Problem details:
Once the pictures are set aside, transcribe the remaining data exactly.

Excerpted records:
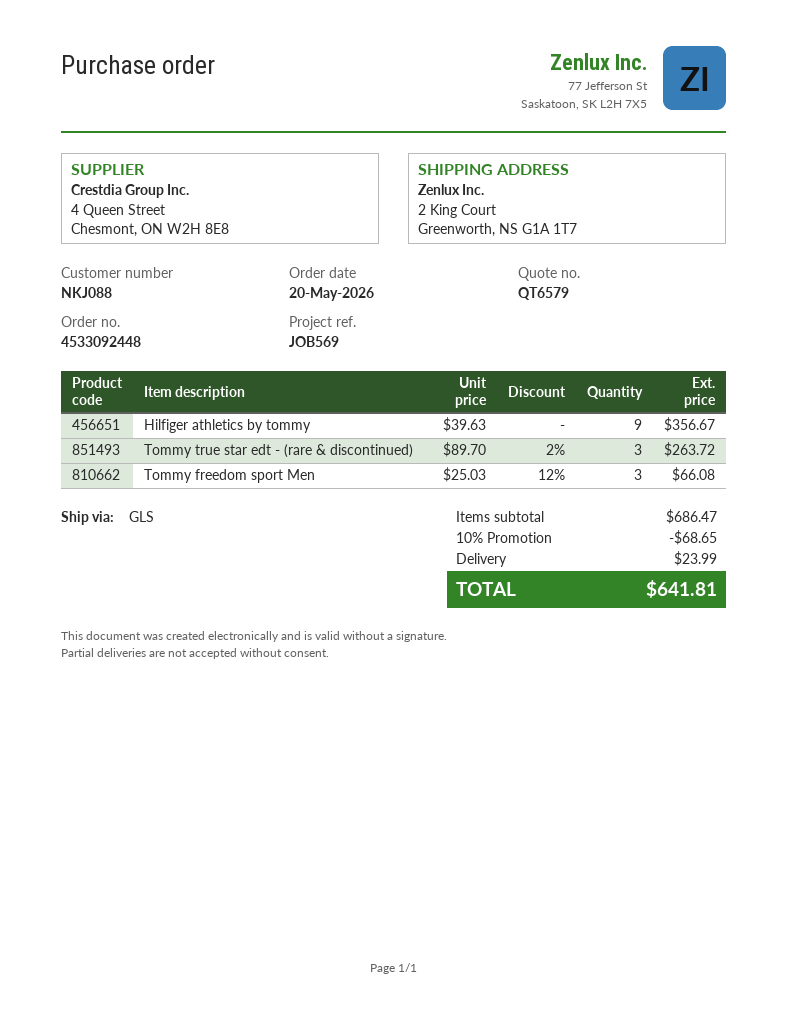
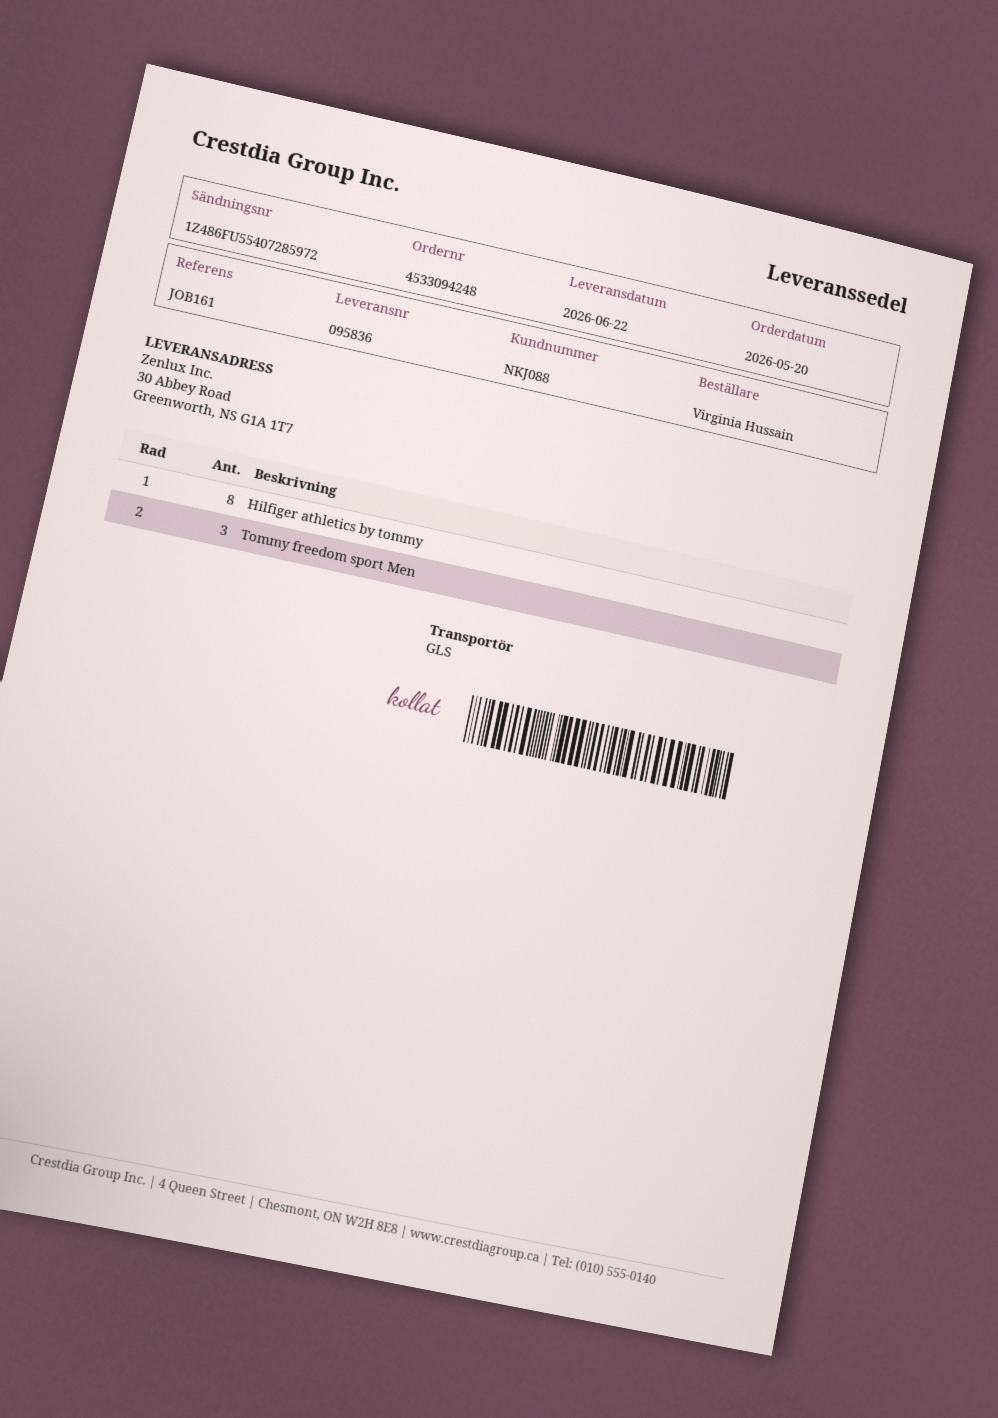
order number: 4533092448 -> 4533094248
reference: JOB569 -> JOB161
ship to: 2 King Court, Greenworth, NS G1A 1T7 -> 30 Abbey Road, Greenworth, NS G1A 1T7
Hilfiger athletics by tommy: 9 -> 8
Tommy true star edt - (rare & discontinued): 3 -> none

Task solution:
order number: 4533092448 -> 4533094248
reference: JOB569 -> JOB161
ship to: 2 King Court, Greenworth, NS G1A 1T7 -> 30 Abbey Road, Greenworth, NS G1A 1T7
Hilfiger athletics by tommy: 9 -> 8
Tommy true star edt - (rare & discontinued): 3 -> none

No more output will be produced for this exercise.